Clinton's Up-Is-Down World


By Robert Parry

Throughout history, it’s been common for politicians to shade the truth when caught
in a tight spot. But sometimes politicians push the limits, crossing the line into an
Orwellian world where up is down, where bullies are victims, where people objecting
to the lies are shouted down.
If that world seems familiar to Americans, it should. It is the world in which we’ve
lived for the past seven or eight years under George W. Bush, as his clever
operatives routinely turn truth inside out. Now, Hillary Clinton’s campaign is applying
many of these same head-spinning tactics to win the Democratic presidential race.
As for Bush, remember how Iraq War critics were treated in 2002-03. Anyone who
spoke up against the rush to invade – the likes of Al Gore, weapons inspector Scott
Ritter and the Dixie Chicks – saw their loyalty, their motives and even their sanity
questioned.
Gore was bitter and delusional. Ritter was a Saddam Hussein sympathizer for
questioning Bush’s clams about Iraqi WMD. For disrespecting Bush, the Dixie Chicks
deserved to face boycotts, have their CDs crushed under trucks, and even have their
lives threatened.
Angered that France urged caution on Iraq, Bush’s backers poured French wine into
gutters and re-named “French fries” as “Freedom Fries.” At a lower level, our
Consortiumnews.com articles, which objected to the twisted pre-war intelligence and
to the wishful thinking about the war, drew a flood of venomous e-mails.
Even though Bush’s aides encouraged this bullying and Bush winked at the harsh
treatment of dissenters, much of the U.S. news media treated him as the victim.

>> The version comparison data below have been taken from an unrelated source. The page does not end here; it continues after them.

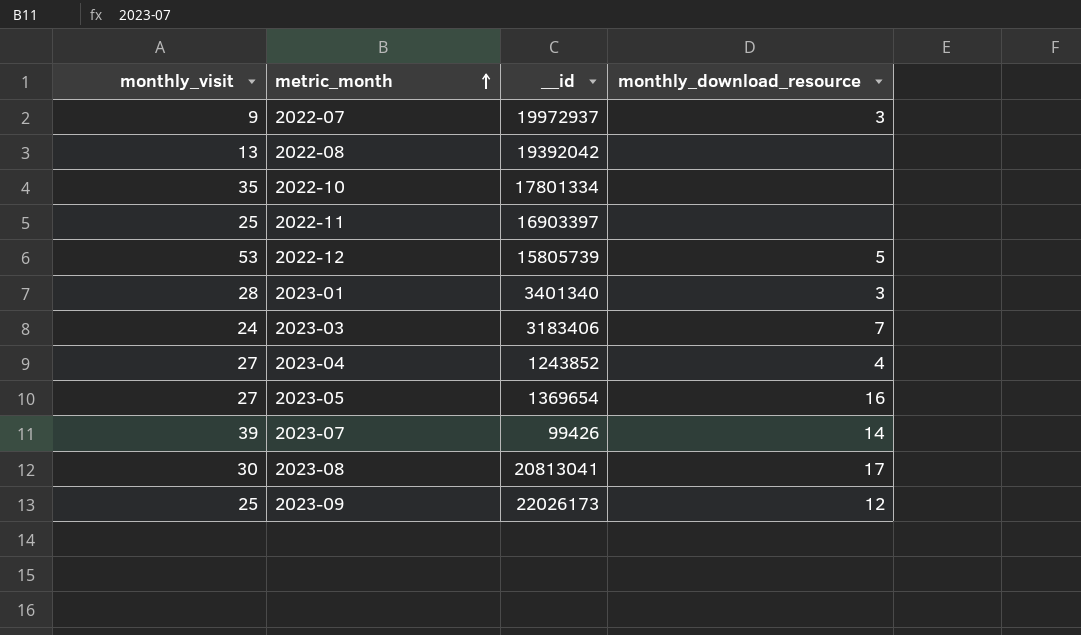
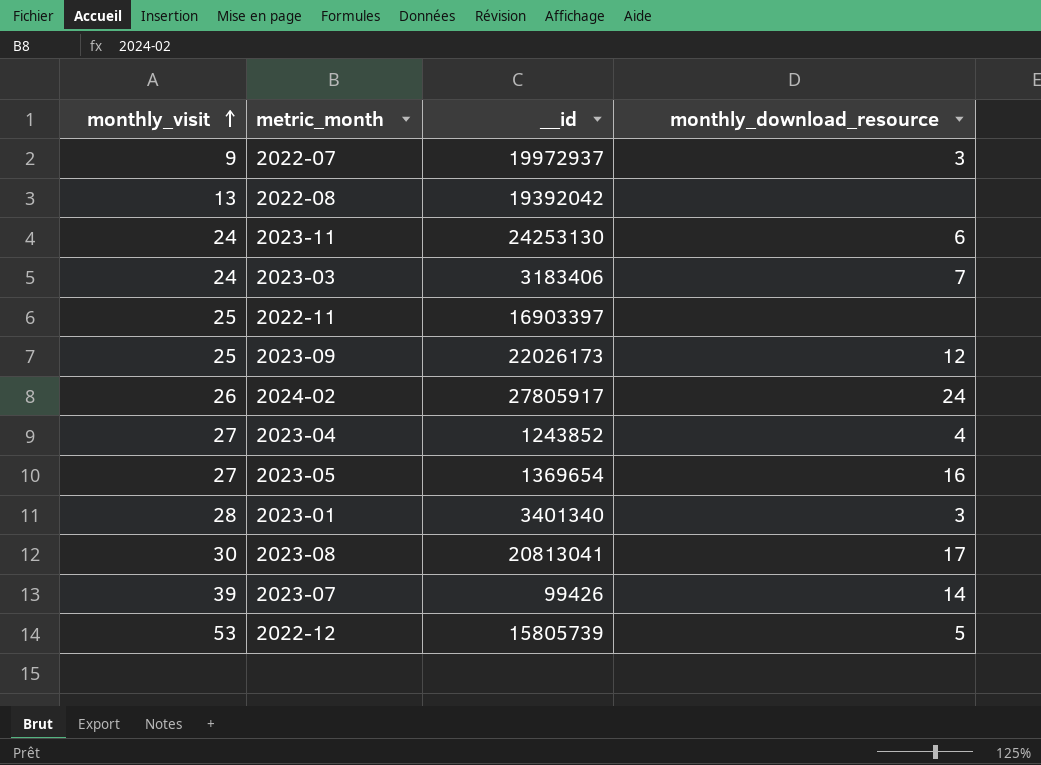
row order: metric_month ascending -> monthly_visit ascending
row 2022-10: 35 | 17801334 | none -> none
row 2023-11: none -> 24 | 24253130 | 6
row 2024-02: none -> 26 | 27805917 | 24

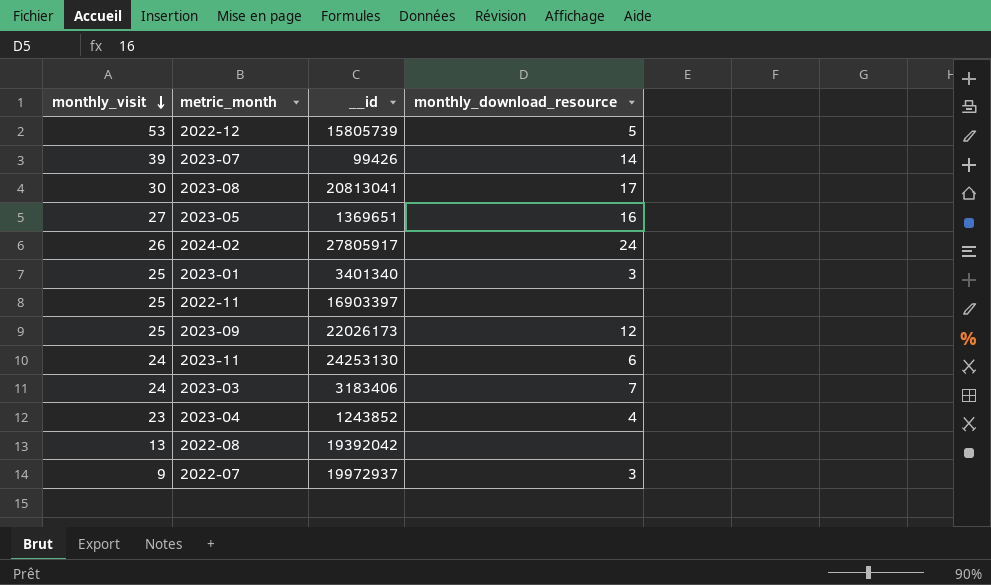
row order: monthly_visit ascending -> monthly_visit descending
2023-05 | __id: 1369654 -> 1369651
2023-01 | monthly_visit: 28 -> 25
2023-04 | monthly_visit: 27 -> 23

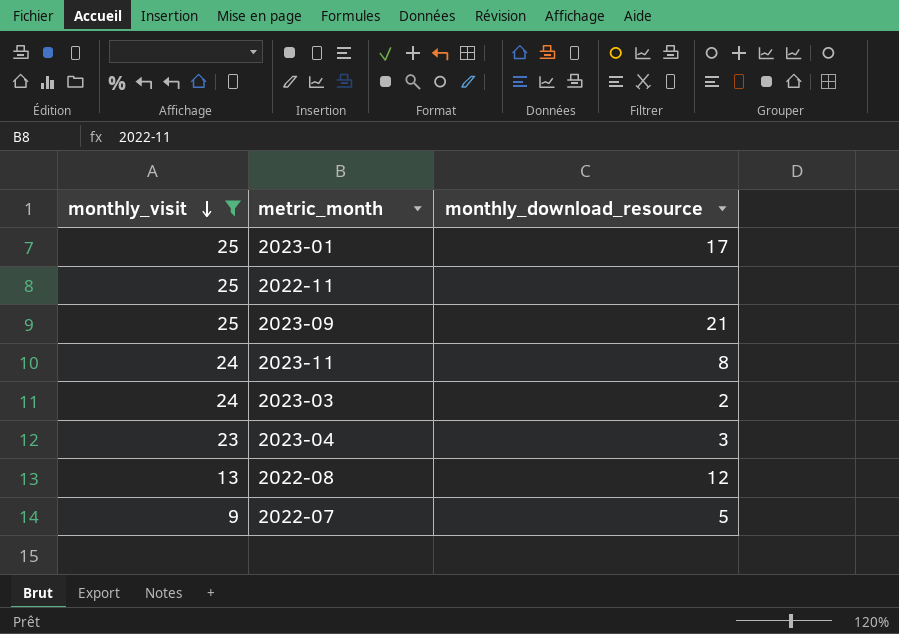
filter: none -> monthly_visit <= 25
column __id | position: 3 -> none
2023-01 | monthly_download_resource: 3 -> 17
2023-09 | monthly_download_resource: 12 -> 21
2023-11 | monthly_download_resource: 6 -> 8
2023-03 | monthly_download_resource: 7 -> 2
2023-04 | monthly_download_resource: 4 -> 3
2022-08 | monthly_download_resource: none -> 12
2022-07 | monthly_download_resource: 3 -> 5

In
this view, he was the target of irrational hatred from crazed Americans suffering from
what was termed “Bush Derangement Syndrome.”
Reality had no place in Bush World. When Iraq’s WMD never materialized, Bush
blamed Saddam Hussein for not letting U.N. inspectors in, although the inspectors
had been scouring Iraq for months until Bush forced them to leave in March 2003,
just before the invasion. [For more details on Bush’s lies, see our book, Neck Deep.]
Hillary’s Version
What’s been striking about recent turns in the Democratic presidential contest is how
the tactics of Hillary Clinton’s campaign have come to mirror the Bush strategies –
simultaneously playing the bully and the victim, asserting that up is down, and
bashing anyone who notices the contradictions.
Stunned by Obama’s surprising successes and his delegate lead, Clinton’s campaign
has thrown what it calls the “kitchen sink” at the Illinois senator – including overt
attacks on his ethics and sub rosa insinuations about his race and religion.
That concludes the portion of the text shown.